**Instructions for the task**
Across the data below, how many lines have the word "wont" in them? Give the number and nothing else.

Data for processing below:

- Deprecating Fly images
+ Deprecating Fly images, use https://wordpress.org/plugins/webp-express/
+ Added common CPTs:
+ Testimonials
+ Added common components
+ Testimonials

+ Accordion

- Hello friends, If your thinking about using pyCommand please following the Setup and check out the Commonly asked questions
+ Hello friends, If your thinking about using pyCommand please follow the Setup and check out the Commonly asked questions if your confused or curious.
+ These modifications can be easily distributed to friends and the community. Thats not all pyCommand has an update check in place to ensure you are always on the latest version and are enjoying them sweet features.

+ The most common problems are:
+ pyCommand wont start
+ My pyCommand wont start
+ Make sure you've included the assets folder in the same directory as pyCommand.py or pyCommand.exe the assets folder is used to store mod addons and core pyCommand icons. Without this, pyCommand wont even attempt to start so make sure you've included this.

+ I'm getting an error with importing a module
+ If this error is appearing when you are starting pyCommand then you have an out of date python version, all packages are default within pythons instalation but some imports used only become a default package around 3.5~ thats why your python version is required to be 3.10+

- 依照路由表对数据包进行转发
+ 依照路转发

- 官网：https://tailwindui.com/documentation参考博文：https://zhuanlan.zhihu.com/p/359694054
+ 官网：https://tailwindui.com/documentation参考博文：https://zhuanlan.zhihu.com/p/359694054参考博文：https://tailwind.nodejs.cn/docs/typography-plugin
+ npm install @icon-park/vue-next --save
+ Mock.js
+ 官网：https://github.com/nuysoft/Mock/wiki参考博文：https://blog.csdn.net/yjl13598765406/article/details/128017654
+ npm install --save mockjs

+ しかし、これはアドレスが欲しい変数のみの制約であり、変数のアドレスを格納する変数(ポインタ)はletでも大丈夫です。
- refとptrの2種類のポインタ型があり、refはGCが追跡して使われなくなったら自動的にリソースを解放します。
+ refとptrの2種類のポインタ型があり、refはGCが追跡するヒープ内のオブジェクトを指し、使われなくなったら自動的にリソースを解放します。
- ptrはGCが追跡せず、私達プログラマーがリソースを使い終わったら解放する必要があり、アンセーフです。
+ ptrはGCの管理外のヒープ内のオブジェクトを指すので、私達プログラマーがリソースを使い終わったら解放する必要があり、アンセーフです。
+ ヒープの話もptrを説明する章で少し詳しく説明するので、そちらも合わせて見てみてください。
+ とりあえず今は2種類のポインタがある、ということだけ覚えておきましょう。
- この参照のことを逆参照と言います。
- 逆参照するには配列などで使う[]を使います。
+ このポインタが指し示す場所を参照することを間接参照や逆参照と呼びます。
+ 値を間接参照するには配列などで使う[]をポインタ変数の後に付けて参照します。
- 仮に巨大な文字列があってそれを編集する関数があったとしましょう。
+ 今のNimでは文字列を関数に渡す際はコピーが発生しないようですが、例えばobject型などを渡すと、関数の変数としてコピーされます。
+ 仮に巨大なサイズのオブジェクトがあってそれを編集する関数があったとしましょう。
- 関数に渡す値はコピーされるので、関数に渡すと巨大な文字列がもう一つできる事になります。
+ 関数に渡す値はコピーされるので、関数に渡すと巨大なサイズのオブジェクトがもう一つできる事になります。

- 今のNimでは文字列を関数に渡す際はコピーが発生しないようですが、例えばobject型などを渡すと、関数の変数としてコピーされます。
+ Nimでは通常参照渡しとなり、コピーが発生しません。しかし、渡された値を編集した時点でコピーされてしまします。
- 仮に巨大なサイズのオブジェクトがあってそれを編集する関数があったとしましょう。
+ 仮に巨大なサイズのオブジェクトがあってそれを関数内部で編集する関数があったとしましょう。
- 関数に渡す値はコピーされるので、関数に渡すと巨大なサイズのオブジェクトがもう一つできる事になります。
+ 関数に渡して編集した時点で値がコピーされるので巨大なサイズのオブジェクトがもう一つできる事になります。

End of Data for processing.

**Your response**
3